7.3       Any memory stick used in connection with Council equipment or to store Council material should usually be Council owned. However, work related data from external sources can be transferred to the Council network using memory sticks that are from trusted sources and have been checked using current anti-virus software.

7.4       The Council will not provide support or administrator access for any non-council memory stick.

8            Use of removable media

8.1       Care must be taken over what data or information is transferred onto removable media. Only the data that is authorised and necessary to be transferred should be saved on to the device.

8.3      Council material belongs to the Council and any equipment on which it is held should be under the control of the Council and not available to be used for other purposes that may compromise the data.

8.4      All data transferred to removable media should be in accordance with an agreed process established by the Council so that material can be traced.

8.5      The person arranging the transfer of data must be authorised to make use of, or process that particular data.

8.6      Whilst in transit or storage the data must be given appropriate security according to the type of data and its sensitivity.

8.7      Encryption must be applied to the data file unless there is no risk to the Council, other organisations or individuals from the data being lost whilst in transit or storage. If encryption is not available then password control must be applied if removable media must be used for the business purpose.

9          Faulty or Unneeded Storage Devices

9.1      Damaged or faulty media must not be used. The clerk must be consulted over any damaged equipment, peripherals or media.

9.2      All unneeded or faulty storage devices must be dealt with securely to remove the data before reallocating or disposing of the device.

10        Breach procedures

10.1    Users who do not adhere to this policy will be dealt with through the Councils disciplinary process.

10.2    Where external service providers, agents or contractors breach the policy, this should be addressed through contract arrangements.

11        Review and Revision

11.1    This policy will be reviewed annually by the Council and revised according to developments in legislation, guidance, accepted good practice and operational use.

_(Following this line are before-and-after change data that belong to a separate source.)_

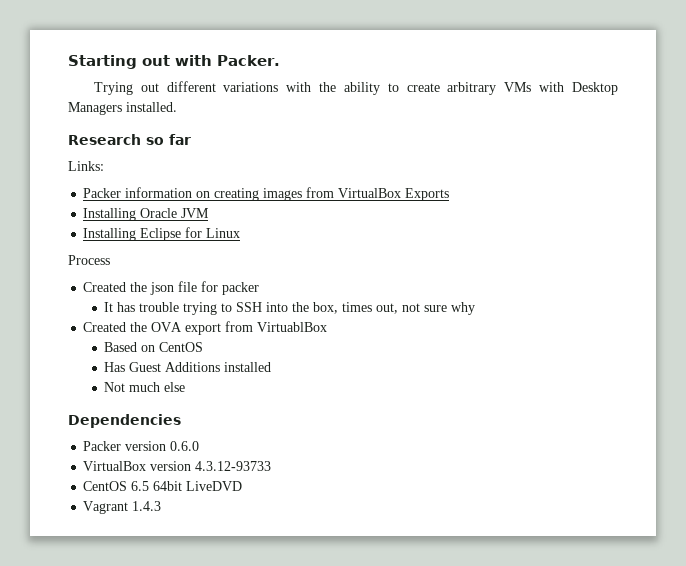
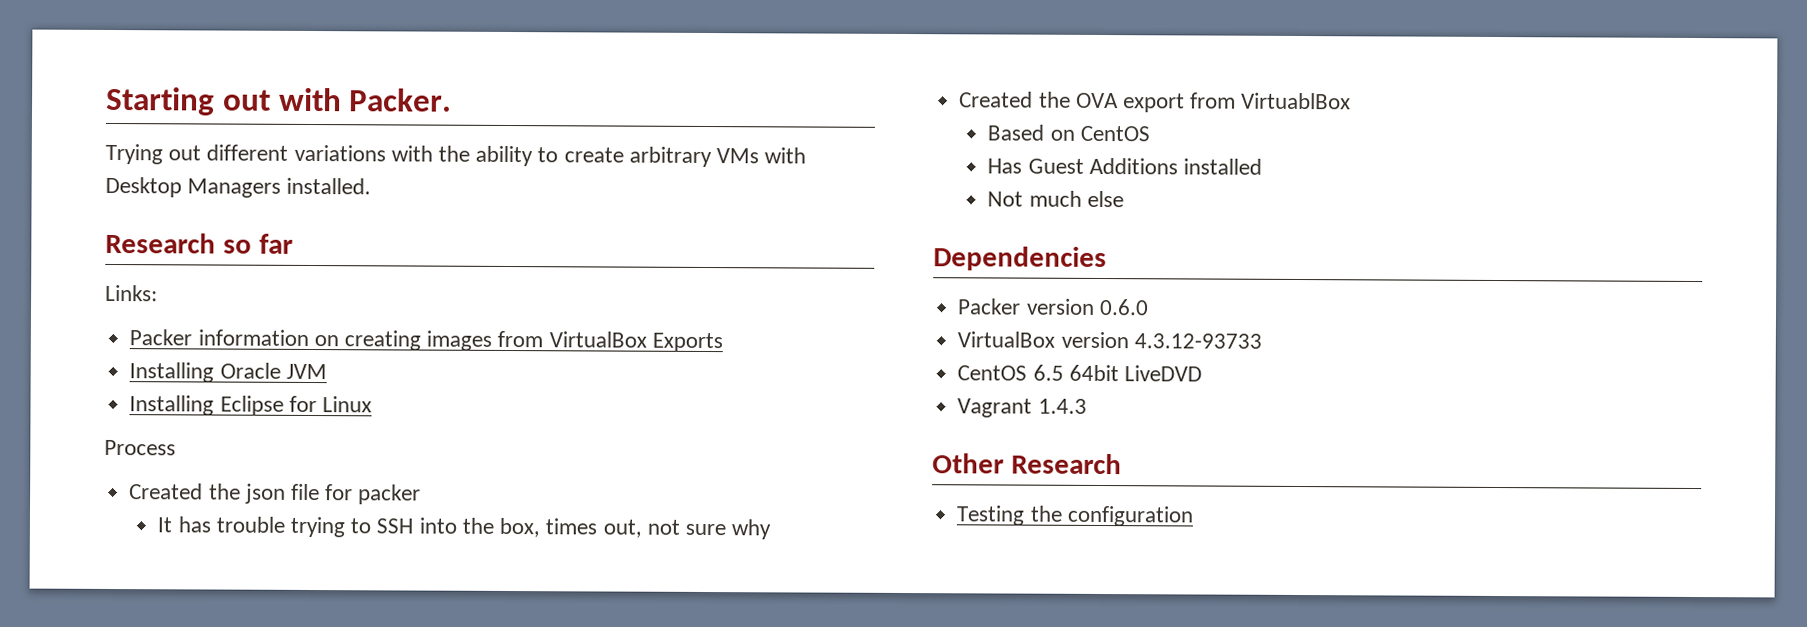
(162, 506) none -> [932,453,1122,475] [956,505,1194,527] // Other Research // Testing the configuration

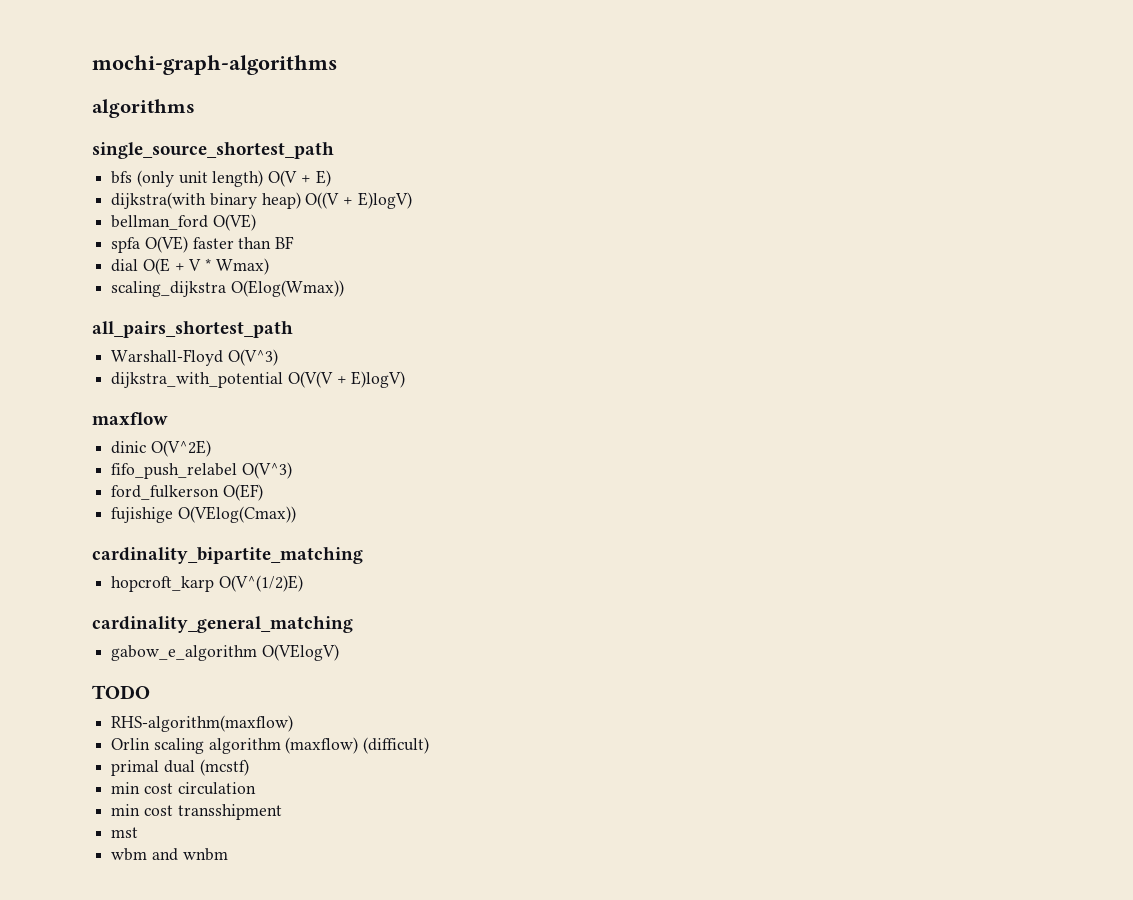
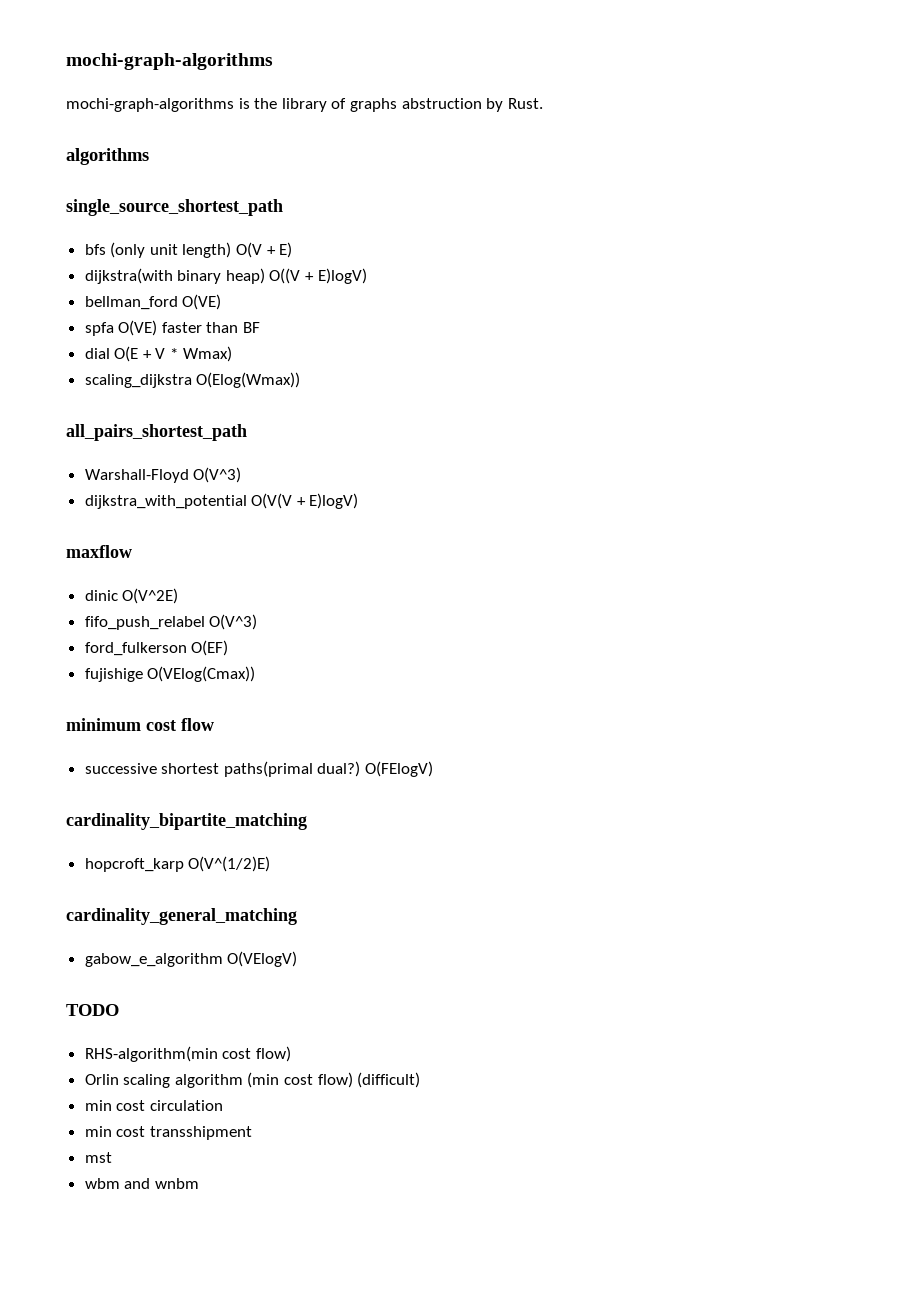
[92,55,337,75] mochi-graph-algorithms -> [66,53,273,70] [66,98,543,112] mochi-graph-algorithms // mochi-graph-algorithms is the library of graphs abstruction by Rust.
(296, 514) none -> [66,718,214,731] [84,761,434,777] // minimum cost flow // successive shortest paths(primal dual?) O(FElogV)
[111,715,294,732] RHS-algorithm(maxflow) -> [84,1046,291,1062] RHS-algorithm(min cost flow)
[285,737,430,754] [111,759,249,776] (maxflow) (difficult) // primal dual (mcstf) -> [247,1072,421,1088] (min cost flow) (difficult)

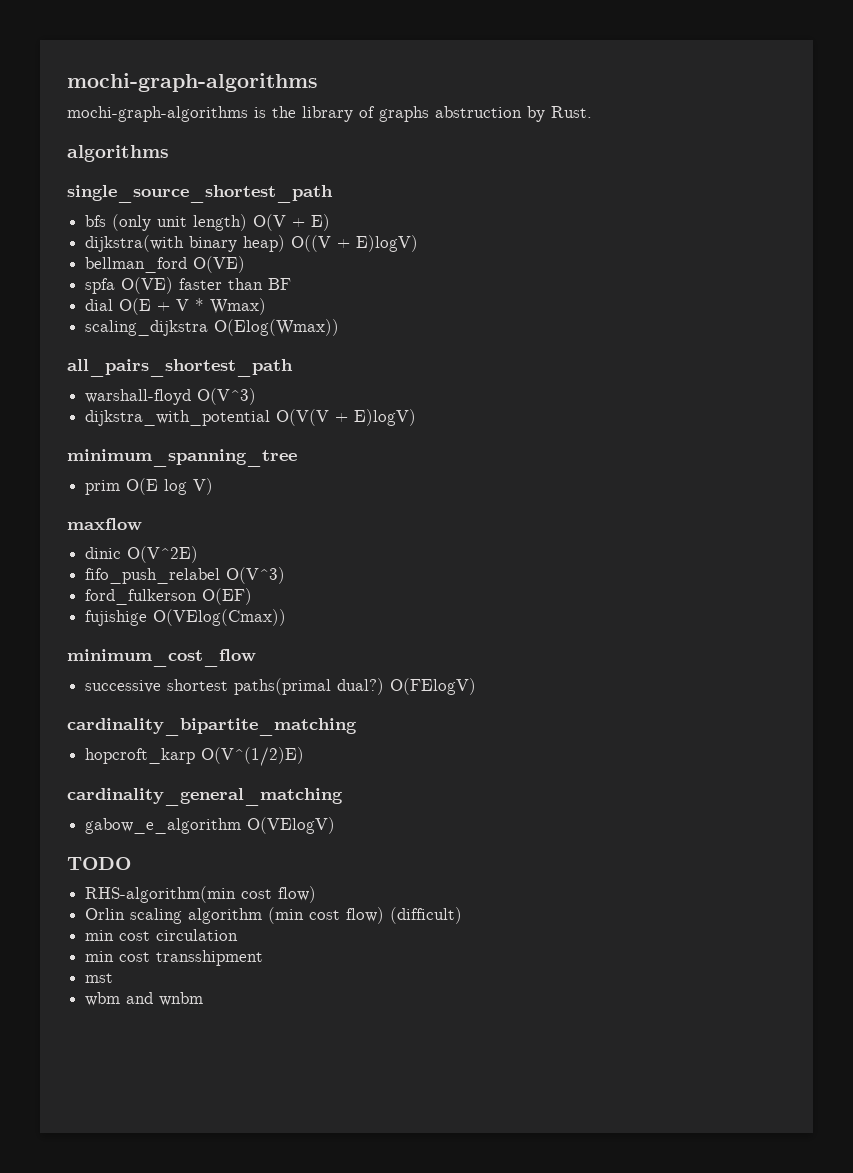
[84,469,189,483] Warshall-Floyd -> [85,389,192,405] warshall-floyd
(359, 501) none -> [67,449,297,467] [85,478,214,495] // minimum_spanning_tree // prim O(E log V)
[66,718,214,731] minimum cost flow -> [67,649,256,667] minimum_cost_flow

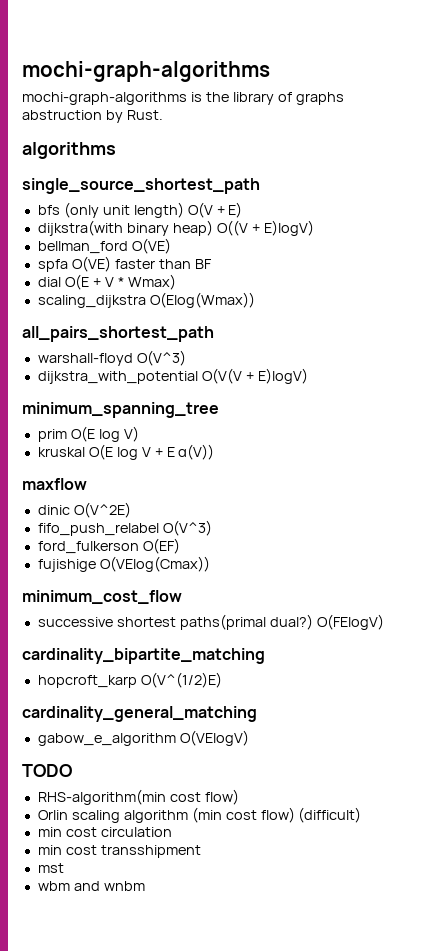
(214, 486) none -> [37,444,215,460] // kruskal O(E log V + E α(V))

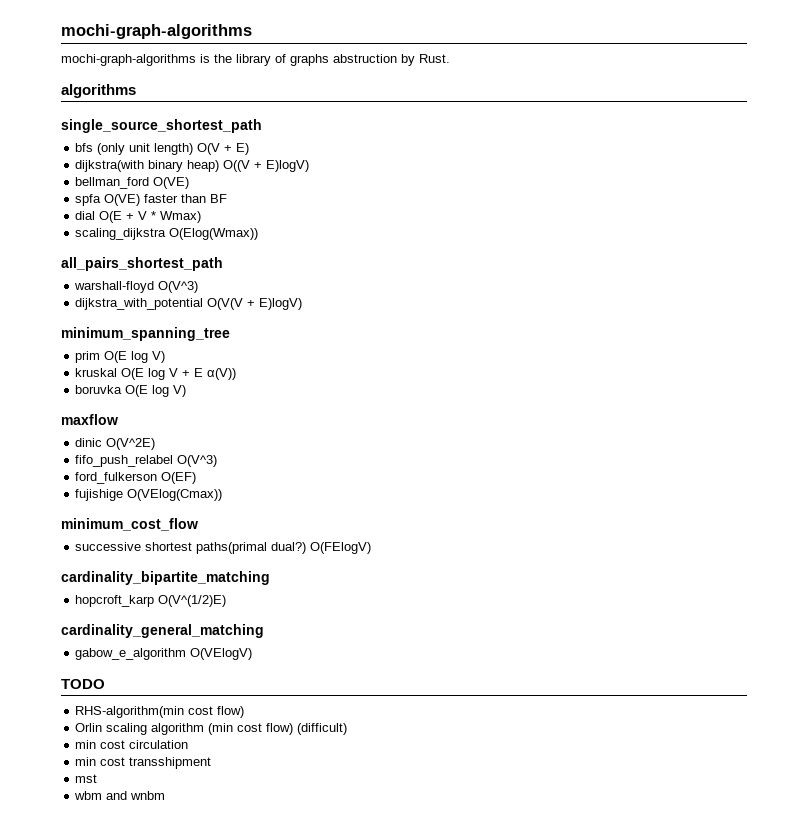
(215, 452) none -> [75,385,187,397] // boruvka O(E log V)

12        Employees Guide in Brief

12.1    Data and information are valuable and must be protected.

12.2    Only transfer data onto removable media, if you have the authority to do so.

12.4    All transfer arrangements carry a risk to the data.

12.5    Run the virus checking programme on the removable media each time it is connected to a computer.

12.6     Only use approved products for Council data.

12.7    Activate encryption on removable media wherever it is available and password protection if not available

12.8    Data should be available for automatic back up and not solely saved to removable media.

12.9    Delete files from removable media, or destroy the media, after the material has been used for its purpose.